Both these Robertson-inspired portraits show Hamilton as steely-eyed and determined, almost fierce. It’s a much different impression of Hamilton than the more familiar portraits by Charles Willson Peale and John Trumbull. Not surprisingly, these are the portraits that are often used to illustrate articles or biographies that stress Hamilton’s shrewdness as a financial genius, or as a statesman who could play the political game for high stakes - because that’s exactly how he looks here.

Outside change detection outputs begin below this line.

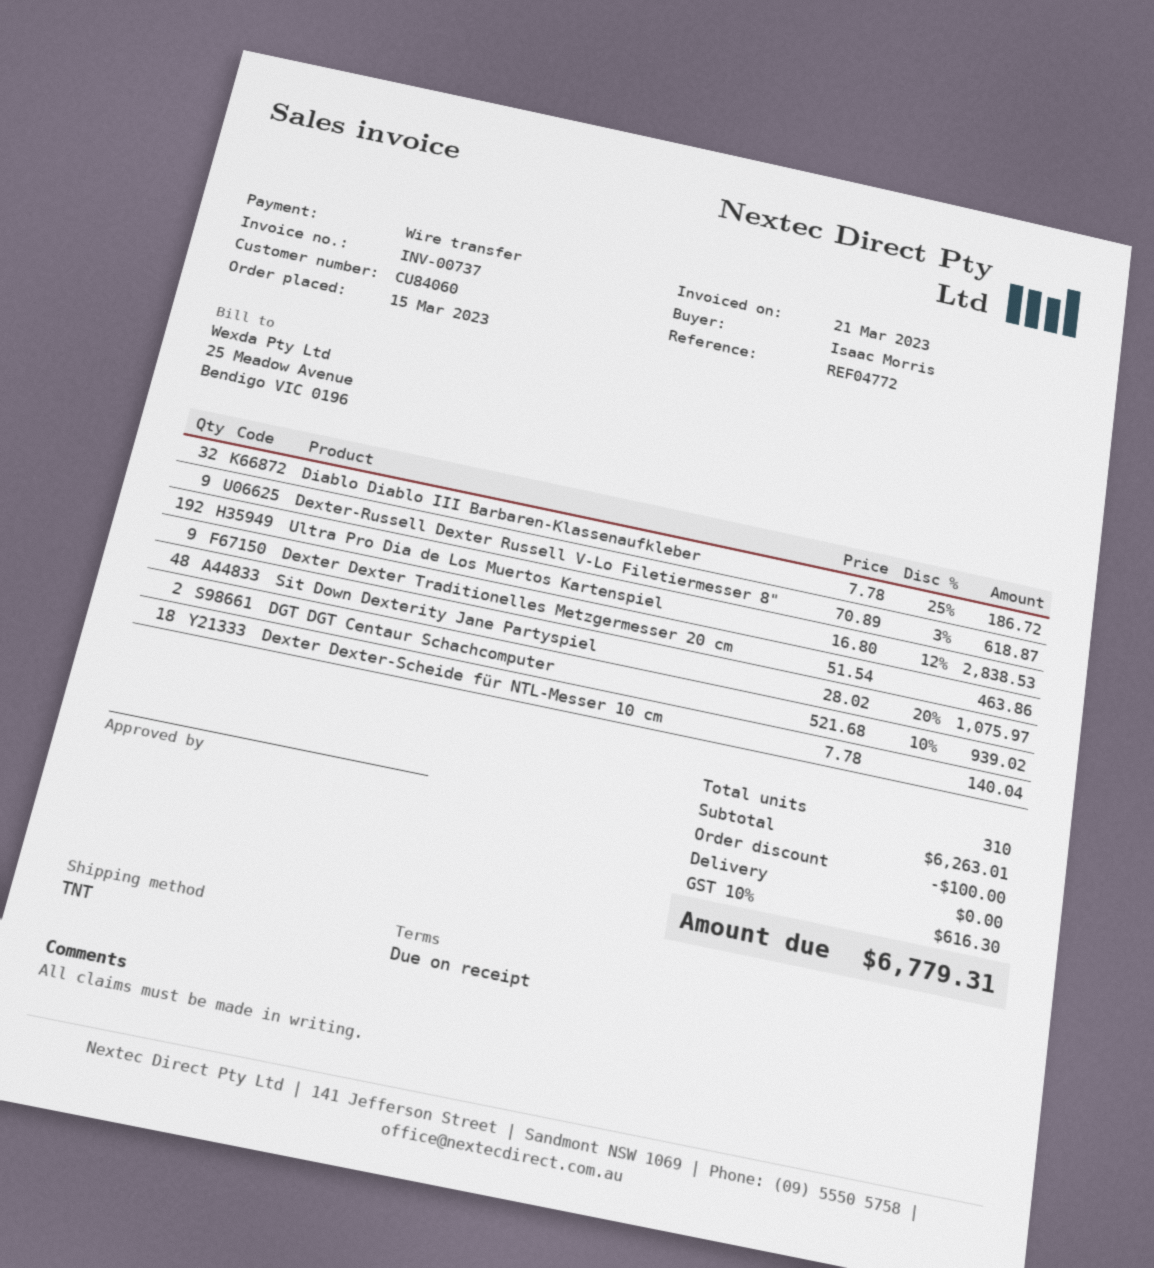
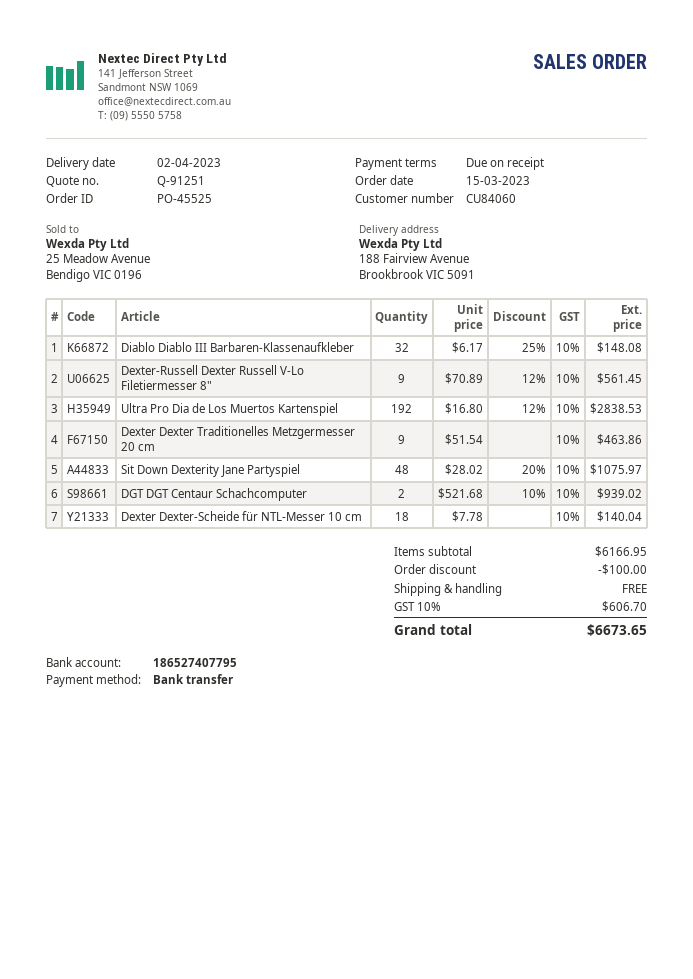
Diablo Diablo III Barbaren-Klassenaufkleber: 32 x 7.78 - 25% = 186.72 -> 32 x 6.17 - 25% = 148.08
Dexter-Russell Dexter Russell V-Lo Filetiermesser 8": 9 x 70.89 - 3% = 618.87 -> 9 x 70.89 - 12% = 561.45
subtotal: 6263.01 -> 6166.95
tax: 10% = 616.30 -> 10% = 606.70
total: 6779.31 -> 6673.65

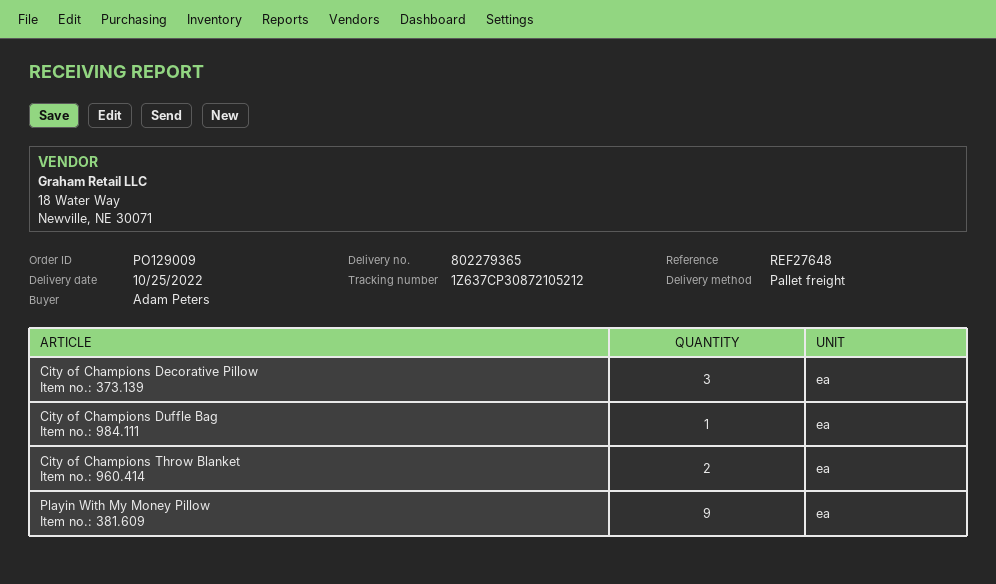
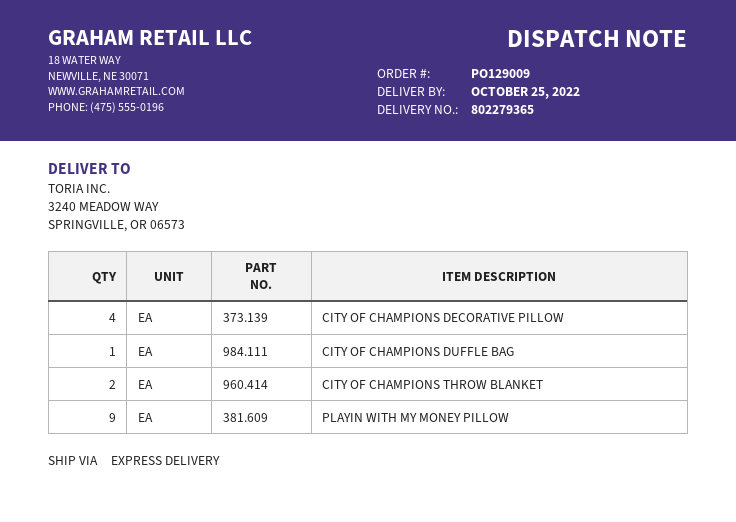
shipping method: pallet freight -> express
City of Champions Decorative Pillow: 3 -> 4

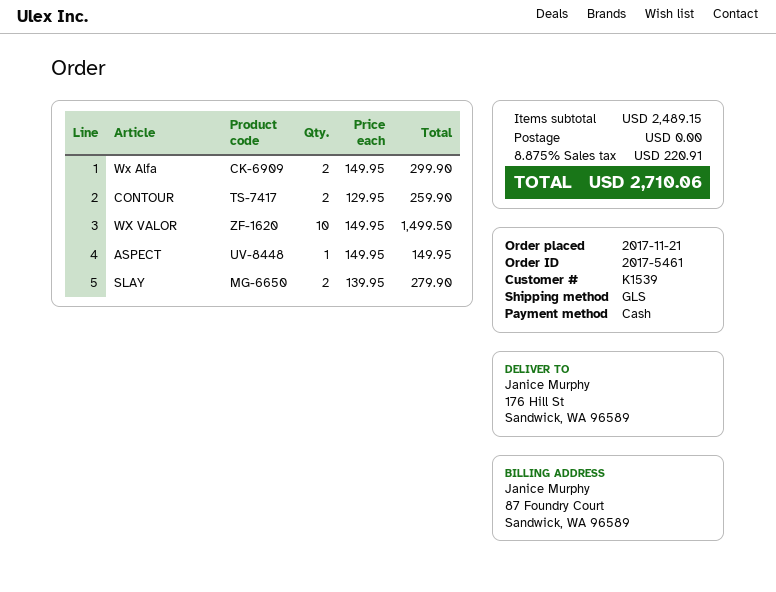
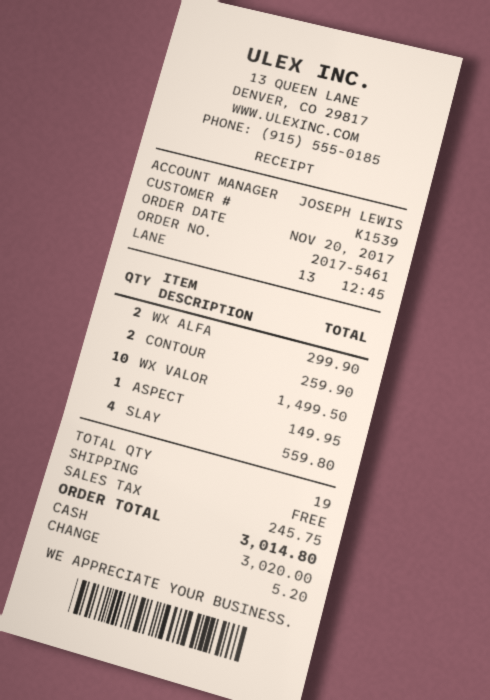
order date: 2017-11-21 -> 2017-11-20
SLAY: 2 for 279.90 -> 4 for 559.80
tax: 220.91 -> 245.75
total: 2710.06 -> 3014.80

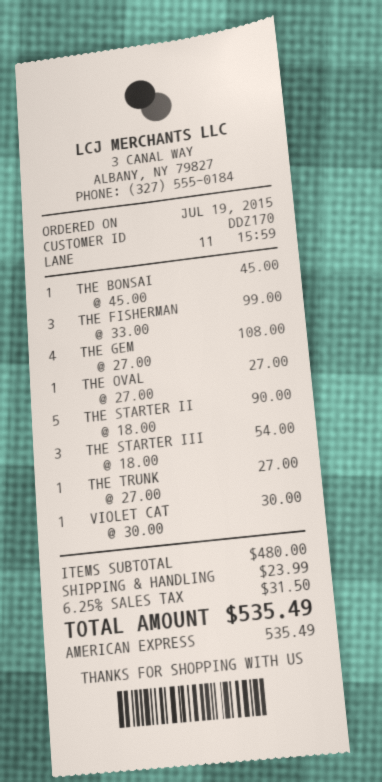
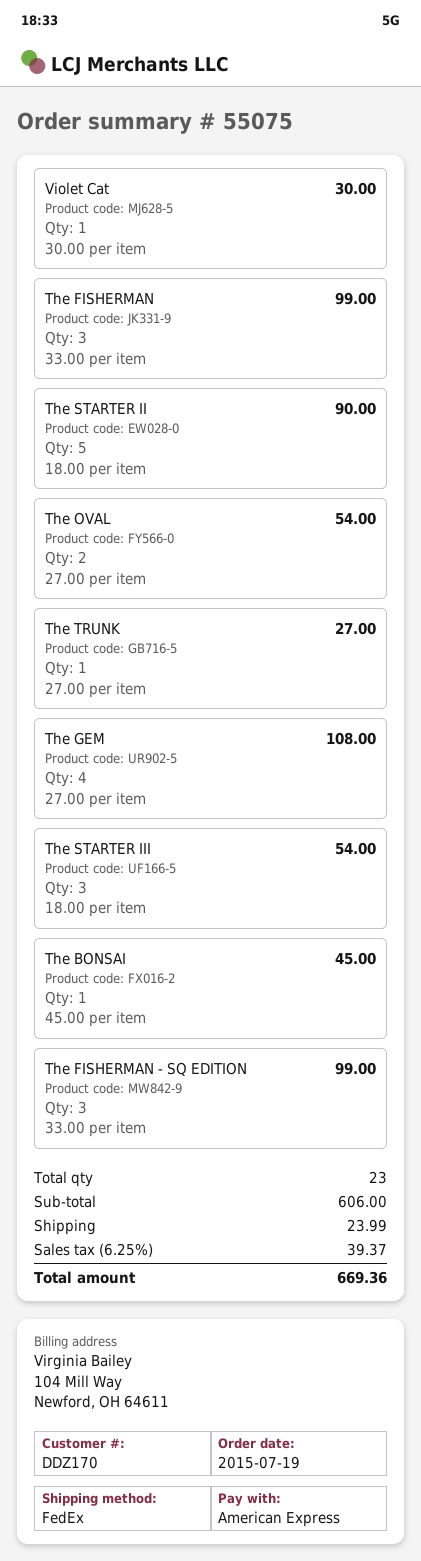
THE OVAL: 1 x 27.00 = 27.00 -> 2 x 27.00 = 54.00
The FISHERMAN - SQ EDITION: none -> 3 x 33.00 = 99.00
subtotal: 480.00 -> 606.00
tax: 6.25% = 31.50 -> 6.25% = 39.37
total: 535.49 -> 669.36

The original miniature by Robertson and perhaps the engravings based upon it were the inspiration for Browere’s plaster sculpture, above, made around 1816-1817, about the time Browere was studying with Robertson in New York City. Browere became famous for his life and death masks of famous 19thc individuals. Whether he made the study of Hamilton for his own artistic education, or simply because he admired the man and regretted that he hadn’t met him isn’t known, but the portrait that remains is strikingly evocative. I can’t help wonder, too, if Hamilton’s widow Elizabeth Schuyler Hamilton ever saw it, and what her reactions might have been.
Above: Alexander Hamilton by John Henri Isaac Browere, 1816-1817, Fenimore Art Museum.
Left: Alexander Hamilton, engraving by J.F.E. Prud’homme after an original by Archibald Robertson, for the National Portrait Gallery of Distinguished Americans by James Herring and James Barton Longacre, 1834.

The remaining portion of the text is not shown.